- Task item
Which of the lines below hold the word "sending"? Pull each of them out.

- Material for this task

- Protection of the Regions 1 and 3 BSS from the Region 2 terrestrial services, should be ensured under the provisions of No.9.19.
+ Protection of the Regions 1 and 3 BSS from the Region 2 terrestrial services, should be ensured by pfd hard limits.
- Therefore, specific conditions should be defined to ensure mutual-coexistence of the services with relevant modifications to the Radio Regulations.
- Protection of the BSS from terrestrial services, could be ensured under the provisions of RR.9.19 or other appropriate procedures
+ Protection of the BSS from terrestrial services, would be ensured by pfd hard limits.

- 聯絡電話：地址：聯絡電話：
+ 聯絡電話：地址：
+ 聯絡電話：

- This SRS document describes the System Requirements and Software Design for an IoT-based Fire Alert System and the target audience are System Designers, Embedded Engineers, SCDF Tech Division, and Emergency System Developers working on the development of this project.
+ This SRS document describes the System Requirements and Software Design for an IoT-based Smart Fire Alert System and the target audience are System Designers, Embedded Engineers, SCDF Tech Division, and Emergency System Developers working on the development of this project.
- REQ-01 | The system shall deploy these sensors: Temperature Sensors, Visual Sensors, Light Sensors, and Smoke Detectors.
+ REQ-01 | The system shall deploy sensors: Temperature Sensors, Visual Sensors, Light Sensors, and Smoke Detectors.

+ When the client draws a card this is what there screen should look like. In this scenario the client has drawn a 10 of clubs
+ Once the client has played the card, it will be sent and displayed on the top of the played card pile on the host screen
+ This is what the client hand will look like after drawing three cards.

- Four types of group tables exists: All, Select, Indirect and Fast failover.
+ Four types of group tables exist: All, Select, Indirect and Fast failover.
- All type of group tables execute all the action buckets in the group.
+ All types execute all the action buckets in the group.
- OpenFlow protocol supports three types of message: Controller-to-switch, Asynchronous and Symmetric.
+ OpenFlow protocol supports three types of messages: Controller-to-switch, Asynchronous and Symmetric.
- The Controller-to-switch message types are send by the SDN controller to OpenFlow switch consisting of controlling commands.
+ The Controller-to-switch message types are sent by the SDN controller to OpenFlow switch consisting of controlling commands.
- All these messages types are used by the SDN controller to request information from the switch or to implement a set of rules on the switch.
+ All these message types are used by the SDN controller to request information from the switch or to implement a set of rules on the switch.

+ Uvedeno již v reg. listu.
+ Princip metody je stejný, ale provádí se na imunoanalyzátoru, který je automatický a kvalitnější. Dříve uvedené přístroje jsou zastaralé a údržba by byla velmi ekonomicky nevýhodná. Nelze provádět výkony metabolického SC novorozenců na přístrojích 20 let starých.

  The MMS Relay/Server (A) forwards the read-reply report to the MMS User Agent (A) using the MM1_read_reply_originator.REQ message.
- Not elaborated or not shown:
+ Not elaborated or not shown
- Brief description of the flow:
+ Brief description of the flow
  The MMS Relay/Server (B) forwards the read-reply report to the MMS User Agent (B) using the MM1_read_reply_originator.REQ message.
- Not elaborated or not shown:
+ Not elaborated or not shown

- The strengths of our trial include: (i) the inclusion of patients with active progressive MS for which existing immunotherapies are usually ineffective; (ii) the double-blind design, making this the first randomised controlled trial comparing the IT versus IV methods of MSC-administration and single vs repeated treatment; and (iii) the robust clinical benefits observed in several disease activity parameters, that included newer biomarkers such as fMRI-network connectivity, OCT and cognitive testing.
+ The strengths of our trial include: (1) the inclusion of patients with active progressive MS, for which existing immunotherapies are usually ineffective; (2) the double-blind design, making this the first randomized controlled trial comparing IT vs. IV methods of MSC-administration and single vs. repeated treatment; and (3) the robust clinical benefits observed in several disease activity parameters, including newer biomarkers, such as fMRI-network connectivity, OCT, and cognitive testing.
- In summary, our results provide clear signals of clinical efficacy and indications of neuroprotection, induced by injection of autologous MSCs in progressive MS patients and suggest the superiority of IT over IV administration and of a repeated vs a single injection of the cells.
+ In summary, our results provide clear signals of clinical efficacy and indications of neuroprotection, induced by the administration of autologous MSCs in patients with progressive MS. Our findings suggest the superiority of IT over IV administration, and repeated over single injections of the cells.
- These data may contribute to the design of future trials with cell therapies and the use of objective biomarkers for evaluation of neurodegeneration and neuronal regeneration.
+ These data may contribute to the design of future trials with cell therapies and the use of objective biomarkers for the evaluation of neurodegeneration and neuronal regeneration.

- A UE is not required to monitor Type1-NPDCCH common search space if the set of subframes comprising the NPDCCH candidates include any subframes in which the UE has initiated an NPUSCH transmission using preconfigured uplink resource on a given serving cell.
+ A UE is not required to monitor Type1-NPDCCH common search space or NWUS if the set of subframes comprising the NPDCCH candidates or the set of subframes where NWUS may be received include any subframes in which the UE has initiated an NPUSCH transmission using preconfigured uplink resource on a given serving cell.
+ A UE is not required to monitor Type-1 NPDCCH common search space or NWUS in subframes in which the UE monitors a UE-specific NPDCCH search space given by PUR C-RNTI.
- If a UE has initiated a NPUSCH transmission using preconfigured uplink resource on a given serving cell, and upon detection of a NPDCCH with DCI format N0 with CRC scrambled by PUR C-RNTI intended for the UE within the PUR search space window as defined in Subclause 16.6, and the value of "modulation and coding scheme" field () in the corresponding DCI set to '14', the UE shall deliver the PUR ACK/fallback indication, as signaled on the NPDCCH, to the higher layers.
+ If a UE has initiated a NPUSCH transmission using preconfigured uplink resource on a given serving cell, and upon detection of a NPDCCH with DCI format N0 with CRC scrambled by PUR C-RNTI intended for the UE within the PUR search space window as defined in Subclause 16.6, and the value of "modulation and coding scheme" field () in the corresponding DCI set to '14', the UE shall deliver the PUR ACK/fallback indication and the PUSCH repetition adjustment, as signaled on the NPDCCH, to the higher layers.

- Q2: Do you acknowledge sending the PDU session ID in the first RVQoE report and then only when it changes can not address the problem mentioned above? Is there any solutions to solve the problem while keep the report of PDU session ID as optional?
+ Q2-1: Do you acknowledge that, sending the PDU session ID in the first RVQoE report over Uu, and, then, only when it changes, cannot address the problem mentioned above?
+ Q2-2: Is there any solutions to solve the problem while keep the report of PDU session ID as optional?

- Answer to this exercise
- Q2: Do you acknowledge sending the PDU session ID in the first RVQoE report and then only when it changes can not address the problem mentioned above? Is there any solutions to solve the problem while keep the report of PDU session ID as optional?
+ Q2-1: Do you acknowledge that, sending the PDU session ID in the first RVQoE report over Uu, and, then, only when it changes, cannot address the problem mentioned above?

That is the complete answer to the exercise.